Selasa, 27 Agustus 2013

Sepotong kata maaf


Maaf...
untuk sebuah tangan yang terlepas.
Maaf...
untuk genggaman yang kini enggan berbagi hangat.
Maaf...
untuk jari-jari yang sekarang tak lagi ingin terkait.
Maaf...
untuk hanya sepotong kata maaf yang saya tau tak akan menghilang beban.
Maaf...
karena suatu kali saya pernah berkata, benar saya cinta. Sehingga menggoreskan banyak luka.

Ketapang, 27 Agustus 2013...

dituliskan untuk kamu,
yang pada satu waktu, pernah menjadi seluruh duniaku.




Senin, 19 Agustus 2013

Ferita


Jika katanya hidup ini adalah sebuah roda, maka mungkin saya sedang tersangkut ditengah-tengah porosnya saat ini.
Tidak naik, tidak turun.
Hanya berputar di tempat yang disitu-situ saja.
Dipusingkan oleh hal yang begitu-begitu saja.
Kuatir karena orang yang itu-itu saja.
Stuck. Kata orang jawa.

Rasanya seperti ingin sembunyi di dalam lemari,
Dan keluar ketika permasalahan sudah selesai.
Lalu kemudian saya di cap sebagai orang yang kurang dewasa.
Lari dari masalah.

Saya cuma ingin merasa bebas. Tidak lagi ingin terikat.
Karena disini udara hampir habis. Sesak.
Karena jika saya tetap tinggal, saya tau saya akan mati.
Lalu saya dibilang tidak bertanggung jawab.
Karena perasaan bukan mainan.
Yang dimainkan jika suka. Yang ditinggal bila bosan.
Tercampak di sudut ruangan.
Kemudian menjadi penghuni tetap gudang.
 

Katanya dadu sudah di lempar.
Angkanya sudah keluar.
Maka bidaknya harus saya jalankan. Meskipun saya tidak suka.
Karena dulu saya yang meminta bergabung.
Lalu kenapa sekarang saya berkabung? tanyaku.
Ah ya, karena saya harus tetap tinggal.

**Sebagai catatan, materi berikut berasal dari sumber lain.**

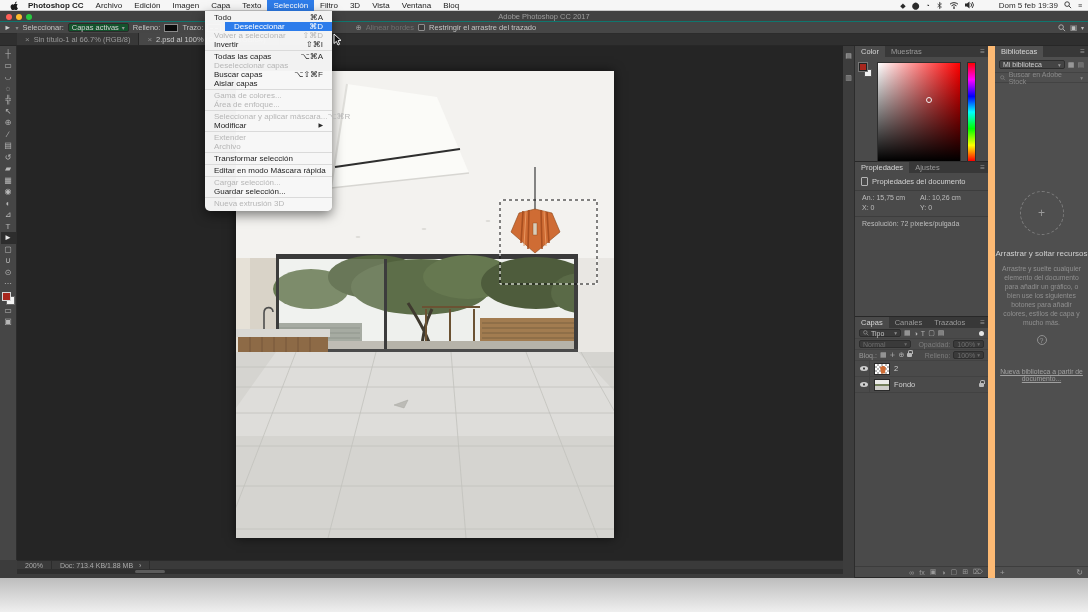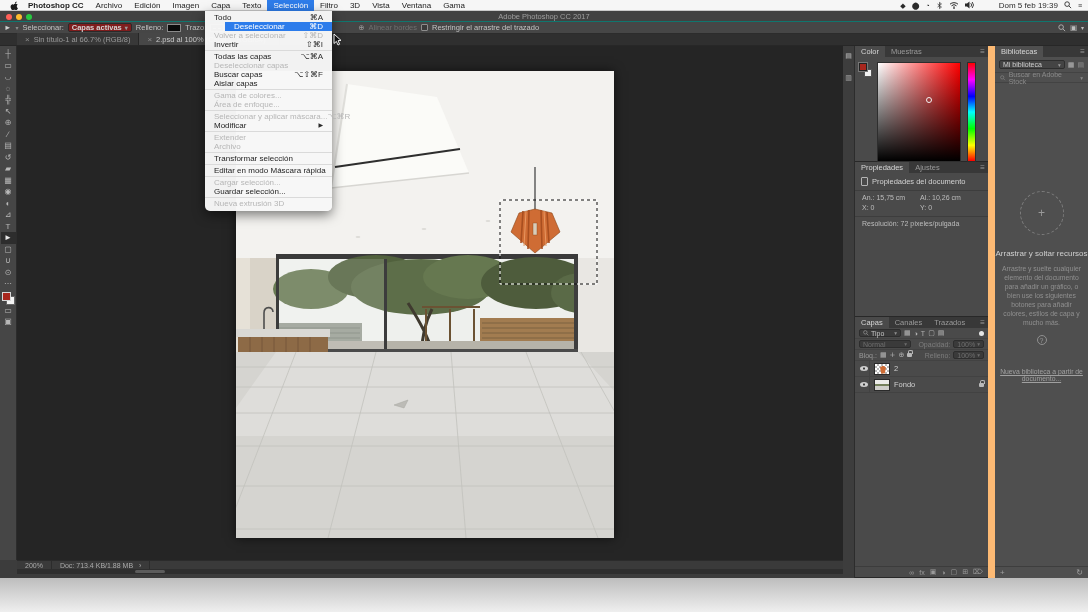--- a/index.html
+++ b/index.html
@@ -147,7 +147,7 @@
     <span class="mb-item">3D</span>
     <span class="mb-item">Vista</span>
     <span class="mb-item">Ventana</span>
-    <span class="mb-item">Gama</span>
+    <span class="mb-item">Bloq</span>
     <div id="mb-right">
       <span class="sicon">◆</span>
       <span class="sicon">⬤</span>

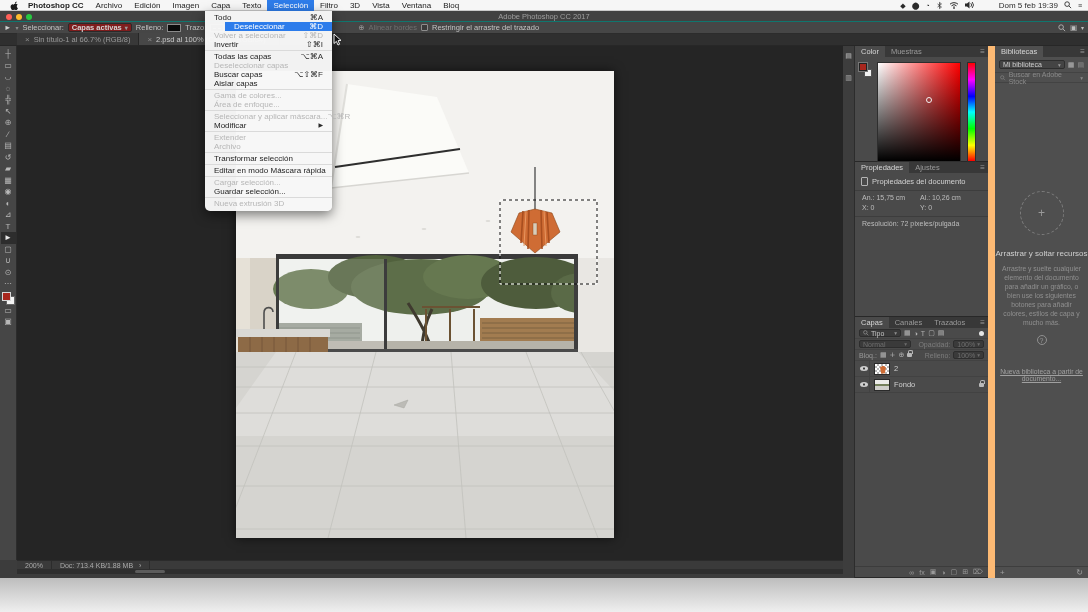--- a/index.html
+++ b/index.html
@@ -25,7 +25,7 @@
   #optionsbar { position:absolute; left:0; top:11px; right:0; height:12px; background:#464646; border-bottom:1px solid #2c2c2c; display:flex; align-items:center; font-size:7.5px; color:#c9c9c9; padding:0 4px; gap:4px; }
   .ob-lab { color:#c3c3c3; }
   .ob-lab.dis { color:#6f6f6f; }
-  .ob-drop { background:#7f1d1d; border:1px solid #2a2a2a; border-radius:2px; color:#d5d5d5; padding:0 3px; height:9px; line-height:8px; display:flex; align-items:center; gap:3px;font-weight:bold; }
+  .ob-drop { background:#14532d; border:1px solid #2a2a2a; border-radius:2px; color:#d5d5d5; padding:0 3px; height:9px; line-height:8px; display:flex; align-items:center; gap:3px; }
   .swatch { width:14px; height:8px; border:1px solid #8a8a8a; background:#0a0a0a; display:inline-block; }
   .swatch.stroke { background:#1c1c1c; position:relative; }
   .swatch.stroke::after { content:""; position:absolute; left:2px; right:2px; top:3px; border-top:1.5px dashed #cfcfcf; }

Meskipun mati.
Kalian puas?
Ya.

Sejak kapan saya tidak mempunyai pilihan?
Tersesat dalam dunia yang bahkan tidak saya kenal.
Terikat dengan rantai komitment dan janji yang dulu saya belitkan sendiri karena obsesi.
Sekarang kau menyesal? tanyamu.
Tidak.
Hanya tidak bahagia.
Apakah bahkan itu lebih parah?
Tidak ada rasa.
Tidak menyesal.
Tidak juga bahagia.

Jadi bagaimana kita harus menjalaninya.
Karena dulu kita yang memulai.
Meskipun sekarang saya yang ingin pergi.
Kau memilih tetap tinggal?
Lalu apakah saya harus ikut tinggal?
Seperti orang mati yang tanpa rasa.
Tinggal hanya karena sebuah logika.
Tinggal hanya karena kau yang minta.


Kau sakit?
Aku sakit.
Hampir mati disini.
Bisakah kita tinggalkan saja?
Bolehkan?

 









Untuk sebuah kata maaf yang mungkin sangat terlambat,


Sabtu, 17 Agustus 2013

Red

.....

Karena kemerdekaan itu,
adalah hak semua bangsa

....




Happy independence day good people :)

Kamis, 15 Agustus 2013

Selapis Langit Ibu


Suatu kali seorang teman pernah berkata, diatas langit masih ada langit.
Katanya setinggi apapun kau terbang, kau tak kan bisa menyentuh langit.
Ya. Mungkin benar.

Saya, saat ini tidak tau ada berapa lapis langit itu.
Tidak tau ada berapa macam benda yang disebut orang langit.
Langit yang saya tau adalah hamparan biru yang tersebar tak kenal batas,
yang tak habis meskipun seperti hari ini, hujan luruh seharian.
Langit yang saya tau, adalah bentangan beludru hitam kelam dengan bintang jatuh sebagai hiasan paling mahal  yang pernah saya lihat ketika saya berkemah ditepi pantai singkawang yang dingin.
Langit yang seperti itu.

Sampai pada suatu waktu, ibu bilang, sayalah langitnya.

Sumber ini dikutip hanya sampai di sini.